**Task to complete:**
Transcribe every entry that follows, word for word, and omit the images.

(Data items)
___

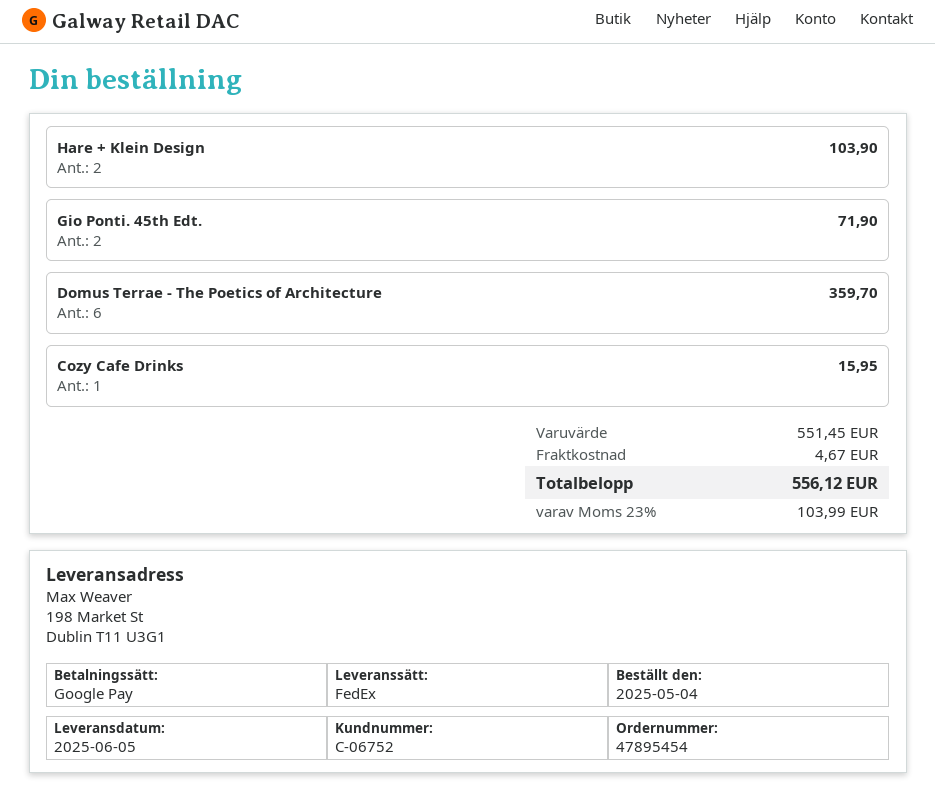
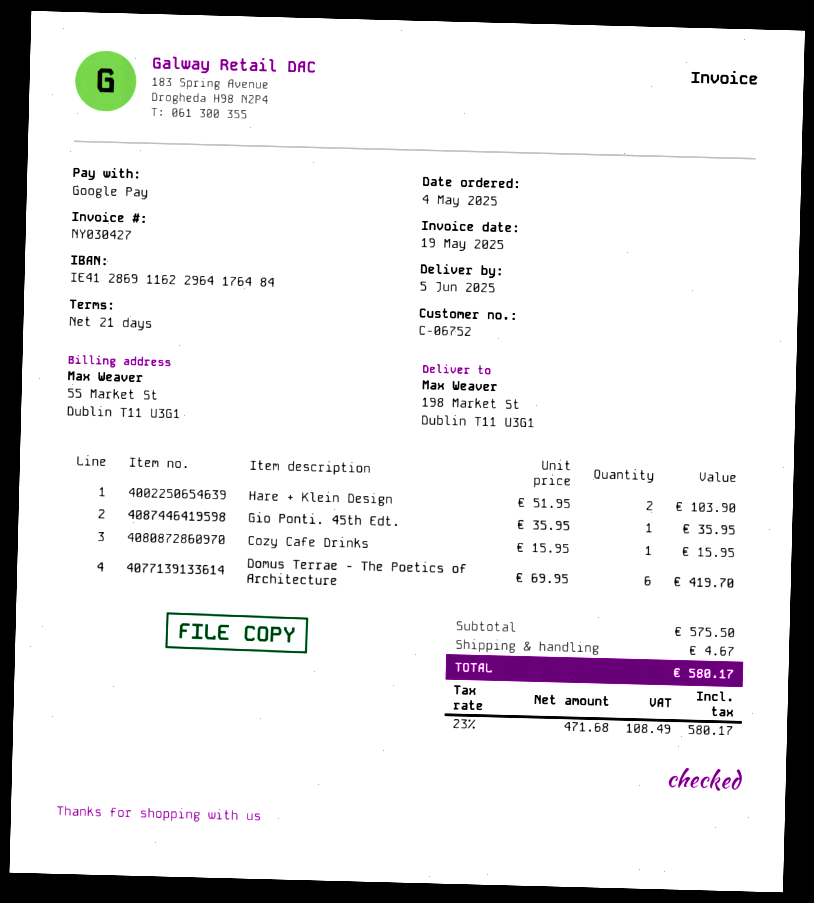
Gio Ponti. 45th Edt.: 2 for 71.90 -> 1 for 35.95
Domus Terrae - The Poetics of Architecture: 6 for 359.70 -> 6 for 419.70
subtotal: 551.45 -> 575.50
tax: 23% = 103.99 -> 23% = 108.49
total: 556.12 -> 580.17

___

**Response to the task:**
Gio Ponti. 45th Edt.: 2 for 71.90 -> 1 for 35.95
Domus Terrae - The Poetics of Architecture: 6 for 359.70 -> 6 for 419.70
subtotal: 551.45 -> 575.50
tax: 23% = 103.99 -> 23% = 108.49
total: 556.12 -> 580.17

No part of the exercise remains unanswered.